But here’s the essence of what’s expected in being a politician in one word… compromise. Yes, it’s the old you-scratch-my-back-and-I’ll-scratch-your’s concept. We are humans and this is how we all exist in life. Our lives are full of compromises we all make in order to insure our own quality of life in some form. Bottom line.. WE are our own “special interest. If you live on a street where traffic from two major streets on either end constantly cuts through your street as a short cut… threatening to be a safety hazard to kids playing in the neighborhood… which argument do you use in presenting the closing off of one end of the street and making it into a much preferred cul-de-sac… a) to reduce non-neighborhood vehicle traffic so neighborhood kids are protected (in spite of actual kid count being very low), or b) do you tell the city council that the residents want the city to pay for closing off one end into a cul-de-sac in order to increase home resale values for the residents of that street? (True story, by the way. The residents used reason (a) obviously, and won, but it was reason (b) that only mattered to the residents in reality. They got a bump in property values at city expense with a cul-de-sac that wasn’t necessary.)
In Congress the process of cooperation starts with those pork barrel projects. It’s the appropriation of federal money for local projects generally (but not all the time) benefiting congressional districts in exchange for overall political party support. When you are a politician in Congress it’s critical that you become a specialist in this kind of compromise legislation if you want to stay in office. A lot of us voters complain about the excesses of pork spending and admittedly in many cases these earmarks are questionable as to their real value to anyone. But the process is a critical tool for elected representatives to get re-elected by their constituents… and continue to represent their party and their party’s control in Congress.
Ever hear of Sen. William Proxmire’s Golden Fleece Award? During his term serving the people of Wisconsin between 1970 and 1988 Proxmire came up with the idea of publishing the questionable excesses of pork spending. His first award was to the National Science Foundation who received a federal grant of $84,000 for a study on love. Proxmire defended his position with the following assessment…
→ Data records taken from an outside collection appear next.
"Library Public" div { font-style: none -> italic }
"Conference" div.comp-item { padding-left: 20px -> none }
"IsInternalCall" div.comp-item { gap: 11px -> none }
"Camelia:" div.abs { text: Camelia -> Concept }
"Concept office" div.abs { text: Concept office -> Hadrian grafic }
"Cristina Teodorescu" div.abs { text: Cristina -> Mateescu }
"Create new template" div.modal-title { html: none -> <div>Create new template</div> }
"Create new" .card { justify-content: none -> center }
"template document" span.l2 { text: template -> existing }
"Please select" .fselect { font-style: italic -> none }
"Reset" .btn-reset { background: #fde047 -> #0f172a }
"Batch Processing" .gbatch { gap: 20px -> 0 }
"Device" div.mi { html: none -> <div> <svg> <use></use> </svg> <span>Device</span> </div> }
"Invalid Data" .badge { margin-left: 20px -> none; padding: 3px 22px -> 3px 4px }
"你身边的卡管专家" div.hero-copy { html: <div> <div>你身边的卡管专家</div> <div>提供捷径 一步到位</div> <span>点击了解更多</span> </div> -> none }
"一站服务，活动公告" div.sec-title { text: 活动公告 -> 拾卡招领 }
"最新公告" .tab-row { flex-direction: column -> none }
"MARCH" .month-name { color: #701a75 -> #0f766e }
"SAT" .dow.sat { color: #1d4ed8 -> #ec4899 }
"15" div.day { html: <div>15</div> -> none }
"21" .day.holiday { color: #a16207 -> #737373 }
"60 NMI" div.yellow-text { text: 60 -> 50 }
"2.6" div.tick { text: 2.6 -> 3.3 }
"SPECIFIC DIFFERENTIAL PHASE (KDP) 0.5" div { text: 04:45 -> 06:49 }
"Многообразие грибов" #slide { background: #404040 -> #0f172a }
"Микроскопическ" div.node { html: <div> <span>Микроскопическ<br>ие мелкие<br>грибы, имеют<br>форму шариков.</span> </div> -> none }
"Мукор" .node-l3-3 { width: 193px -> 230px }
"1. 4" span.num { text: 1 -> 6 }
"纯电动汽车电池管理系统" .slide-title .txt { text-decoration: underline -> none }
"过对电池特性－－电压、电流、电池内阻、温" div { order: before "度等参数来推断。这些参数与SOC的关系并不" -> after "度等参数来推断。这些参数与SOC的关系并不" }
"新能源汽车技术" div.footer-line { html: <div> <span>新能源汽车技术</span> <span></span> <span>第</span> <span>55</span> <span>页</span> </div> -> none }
“I object to this not only because no one—not even the National Science Foundation—can argue that falling in love is a science; not only because I’m sure that even if they spend $84 million or $84 billion they wouldn’t get an answer that anyone would believe. I’m also against it because I don’t want the answer. I believe that 200 million other Americans want to leave some things in life a mystery, and right on top of the things we don’t want to know is why a man falls in love with a woman and vice versa.”
During his term he awarded 168 pieces of pork legislation the Golden Fleece Award. Here are just a few…
- The NSF for spending $103,000 to compare aggressiveness in sun fish that drink tequila as opposed to gin[.
- Office of Education for spending $219,592 in a “curriculum package” to teach college students how to watch television[
- United States Department of Defense for a $3,000 study to determine if people in the military should carry umbrellas in the rain
- United States Department of the Army for a 1981 study on how to buy Worcestershire sauce.
The whole point of this post is to present some common sense regarding all this rhetoric about “needing to change Washington”… throw the bums out… whatever your phrase is. The “game” has worked for the last 200 years. Improve on it, sure. Regulate the performance of it’s members, of course. But events that occur that move politicians will continue to be cyclical… sometimes things move slowly, sometimes things move quickly (usually when one party dominates with the same president).
On the other side of the coin… everyone has to start somewhere and most politicians will tell you that when they first reached elected office and became a “politician” they were young, idealistic, and gung ho to change the world and make it a better place. Very few people start in this business with the idea to somehow get rich using graft and corruption. Then they quickly discovered that what they thought was “good” was not what their fellow congressmen thought was good… or even important. Suddenly you learn that the bill you introduced to build a bridge your district desperately needs over the creek would only pass if you agreed to a bill to drain a swamp in the middle of nowhere in another state that only favored local real estate developers (rent the movie starring Jimmy Stewart, “Mr. Smith Goes To Washington”). The process can turn you into a true cynic… or you learn to compensate and adapt, and compromise when you can for the greater good.. and learn to communicate with your constituents so you win re-election. It’s not about the art of the deal but rather the art of the compromise; sometimes it’s not a win-win for both sides. Sometimes it’s a “strategic retreat” in order for the larger payback later. Sometimes what you might want to do is indeed the right thing, but not yet time for the country to realize it. One case in point, in 1830 Congressman Davy Crockett from Tennessee voted against President Andrew Jackson’s Indian Relocation Bill of 1830. He was the only congressman from Tennessee to do so and his own district was not in favor of his vote. Crockett lost in a re-election bid the following year. He is quoted in his autobiography…
“I believed it was a wicked, unjust measure … I voted against this Indian bill, and my conscience yet tells me that I gave a good honest vote, and one that I believe will not make me ashamed in the day of judgement.”
History has judged the relocation of the native Americans, while nationally popular and seemingly moral and correct in those days, as being one of those events we reflect on with a level of shame today. Davy was ahead of his time.. and was proven morally right in his vote… yet at the time it cost him politically.
But the bottom line is, no matter which candidate wins the election, he or she will not be doing much unless they have the support of the majority in Congress. It’s when they don’t that will test their skills as a politician. If they have no political skill then they won’t be effective… and if they are not effective then they are simply another politician that can’t keep a promise. Then again, it gets votes if you say, “Read my lips; no new taxes!” Not as many votes if you say more honestly, “I will make every effort not to unduly raise taxes.” On the other hand, if you end up raising taxes and you said the first line, then you don’t get re-elected. Welcome to politics.
There is one perspective to think about between these two running for president. Trump constantly says, “I will…” and Clinton says, “WE will…”. In this case, I’ll take the seasoned politician over the amateur.